Bubble Tracking and Characterization in Multiphase Flow Using HPC

Goals

The objective is to accurately detect, count, and characterize gas bubbles in multiphase flow simulations in order to improve the understanding of gas–liquid mixing phenomena. The algorithm is designed to identify and label bubbles, track their temporal evolution, and extract quantitative characteristics such as size. At the same time, the implementation must remain efficient and scalable, which is why we rely on distributed-memory parallelism with MPI to handle large-scale datasets on high-performance computing platforms. By combining robust detection methods with parallel computing techniques, the goal is to obtain a solution that is both computationally efficient and suitable for analyzing realistic two dimensional simulations.

Conception

Understanding and Drawing

To conceive the algorithm, the main source was "A parallel Eulerian interface tracking/Lagrangian point particle multi-scale coupling procedure" [1] where both the sequential and the parallel solution were given. Here, this figure shows the sequential algorithm. The main idea is that it does a breath first search. Each time we find a node we look for the direct neighbor mark them then execute this on the neighbor. Once we can't find direct neighbors all the marked node are of the same id and we continue to iterate through the grid.

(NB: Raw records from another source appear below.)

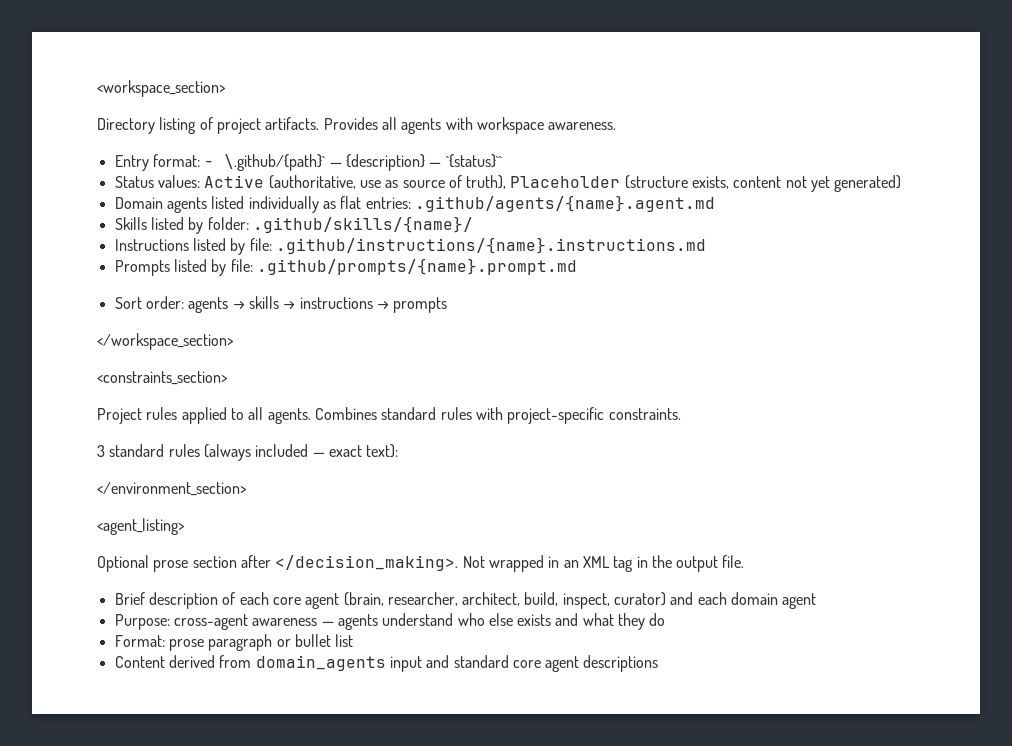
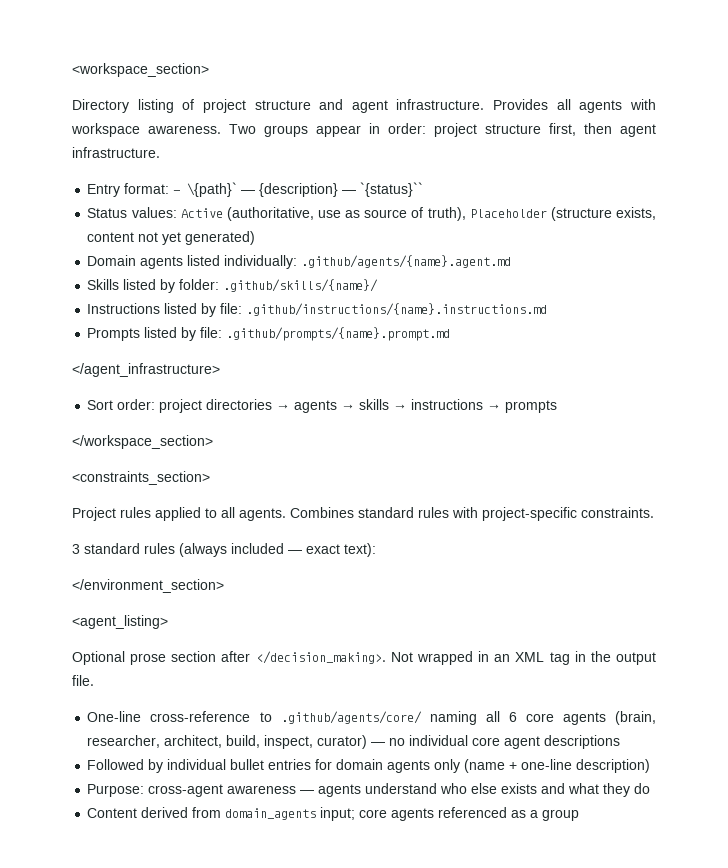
- Directory listing of project artifacts.
+ Directory listing of project structure and agent infrastructure.
+ Two groups appear in order: project structure first, then agent infrastructure.
- Entry format: - \.github/{path}` — {description} — `{status}``
+ Entry format: - \{path}` — {description} — `{status}``
- Domain agents listed individually as flat entries: .github/agents/{name}.agent.md
+ Domain agents listed individually: .github/agents/{name}.agent.md
+ </agent_infrastructure>
- Sort order: agents → skills → instructions → prompts
+ Sort order: project directories → agents → skills → instructions → prompts
- Brief description of each core agent (brain, researcher, architect, build, inspect, curator) and each domain agent
+ One-line cross-reference to .github/agents/core/ naming all 6 core agents (brain, researcher, architect, build, inspect, curator) — no individual core agent descriptions
+ Followed by individual bullet entries for domain agents only (name + one-line description)
- Format: prose paragraph or bullet list
- Content derived from domain_agents input and standard core agent descriptions
+ Content derived from domain_agents input; core agents referenced as a group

Here is a visual representation of the sequential algorithm labeling a node and their neighbor forming a block with the same label.

Here, this figure shows the parallel algorithm. Here the main idea is that the grid is divided in blocks. Each block is explored giving indexes to each node. Once all nodes are tagged we compare if node of different block are neighbors and update the node id.

Here is a visual representation of the parallel algorithm. It checks if neighboring cell of different block exist and update the label.

Implementation

Why this algorithm

The goal is to create something parallel friendly and simple based on the time given. Bubble identification can be formulated as a connected component labeling (CCL) problem on a binary grid. CCL is a natural choice because it provides a clear mapping from individual cells to bubble IDs and can be parallelized efficiently.

Equivalence

Then, based on Discrete Math, Math based functions are always fast so went with Union based algorithm which will solve the equivalence part. Union-Find has nearly constant-time operations with path compression and union by rank, making it highly efficient for merging label sets both locally (intra-rank) and across process boundaries (inter-rank).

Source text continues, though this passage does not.